Fri, Nov 5, 2021

Warm-up
• 400 m Run

3 rounds:
• 30 sec Pigeon Pose Right
• 30 sec Pigeon Pose Left
• 30 sec Downward Facing Dog
• 30 sec Upward Facing Dog

2 rounds:
• 10 PVC Good Mornings
• 10 PVC Passthroughs
• 10 Front-to-back Leg Swings /leg
• 10 Side-to-side Leg Swings /leg

Strength
Week 8/16: Inverted Juggernaut Method
Deadlift
• 5 reps at 40% NT1RM
• 5 reps at 50% NT1RM
• 5 reps at 60% NT1RM

Deload week. NT1RM is your NEW Training 1 Rep Max which was calculated after week 4. Rest as needed between sets.
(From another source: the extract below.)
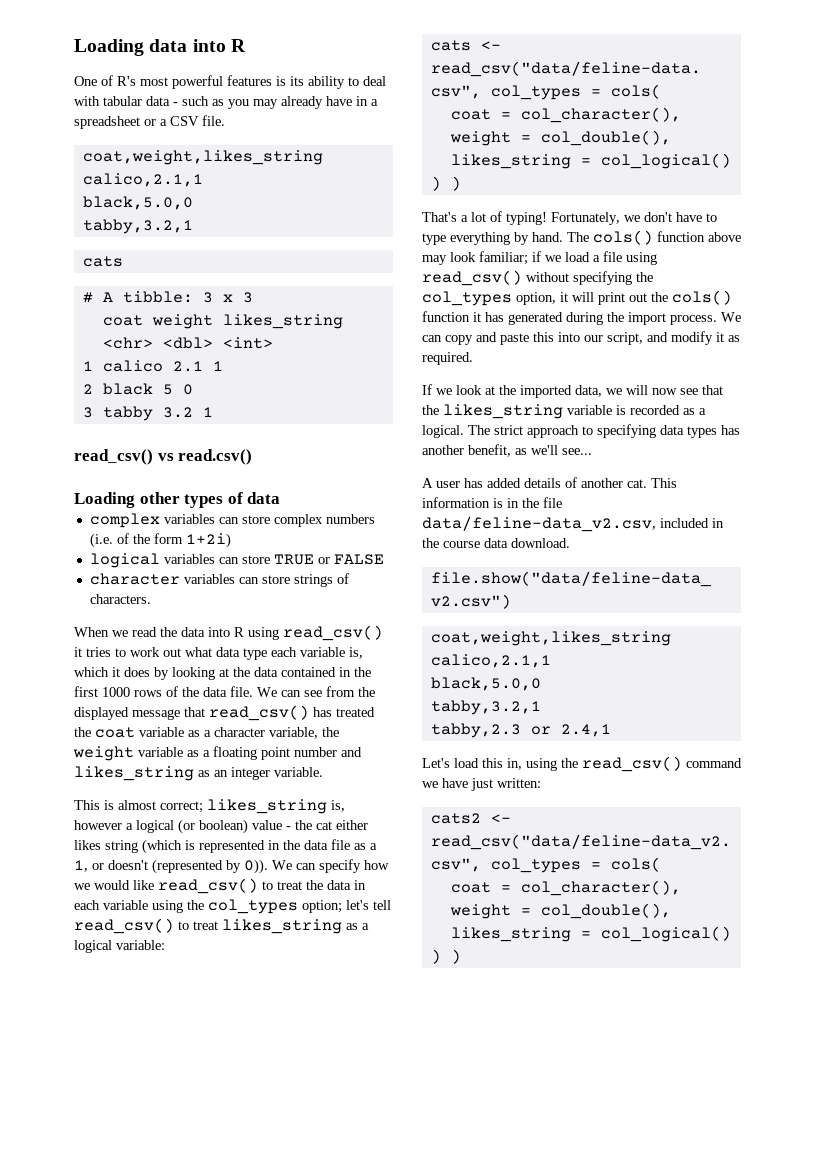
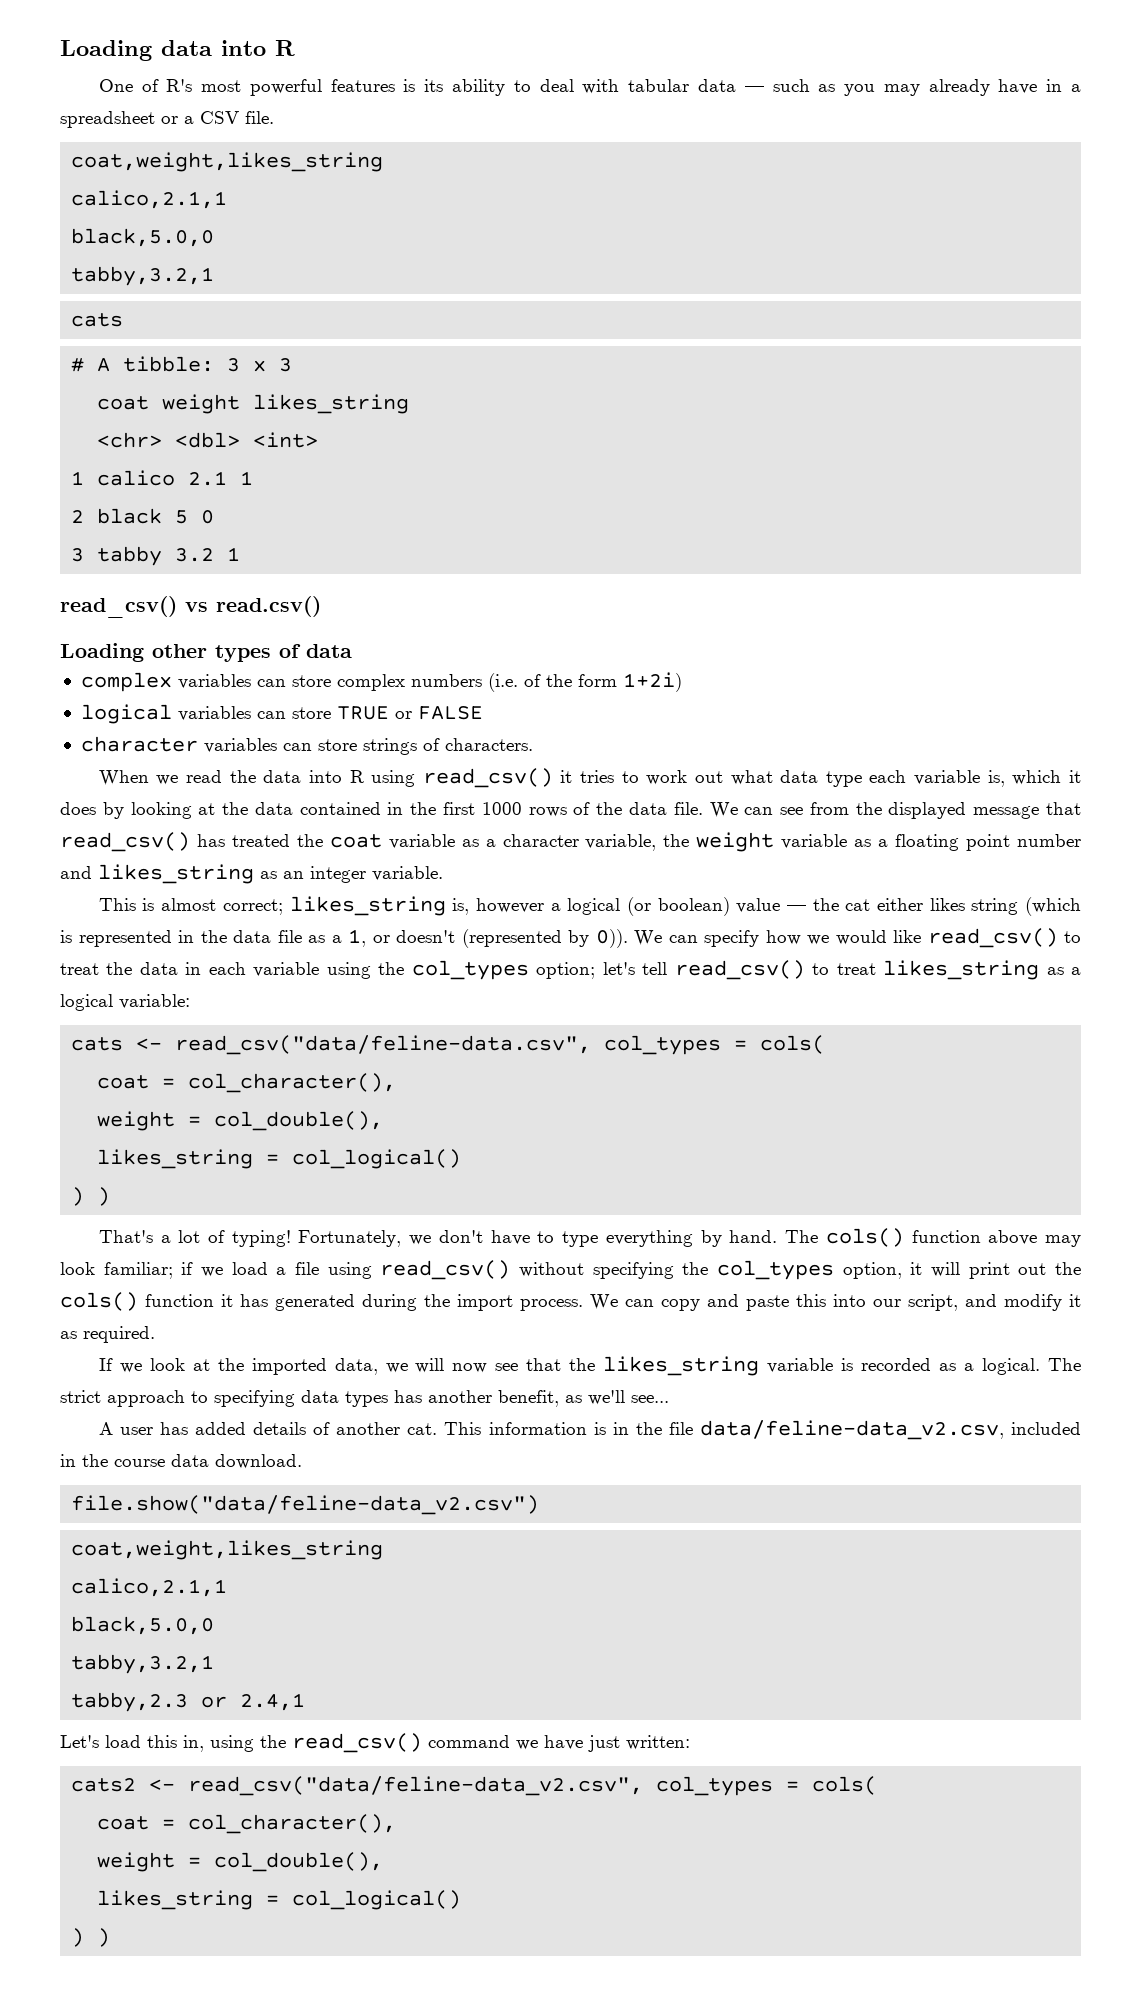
[173,102,178,106] - -> [744,86,764,92] —
[286,826,291,830] - -> [786,905,806,911] —

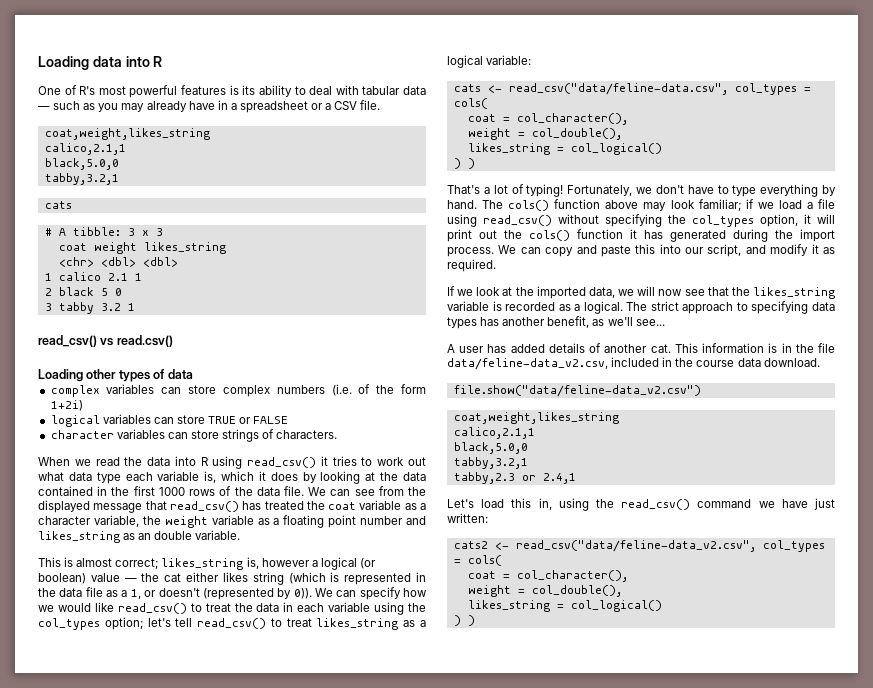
[253,432,319,448] <int> -> [142,257,178,267] <dbl>
[310,866,366,883] integer -> [154,531,193,540] double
Inverted Juggernaut Method Calculator

Conditioning
For time:

• 8-6-4-2 Muscle Ups
• 8-6-4-2 Deadlifts 255/175#
• 80-60-40-20 Sit-ups
• 80-60-40-20 Air Squats

Perform 8 muscle ups then 8 deadlifts then 80 sit-ups then 80 air squats then 6 muscle ups and so on. If unable to perform muscle ups, substitute them with 8-6-4-2 chest-to-bar pull-ups + 8-6-4-2 dips.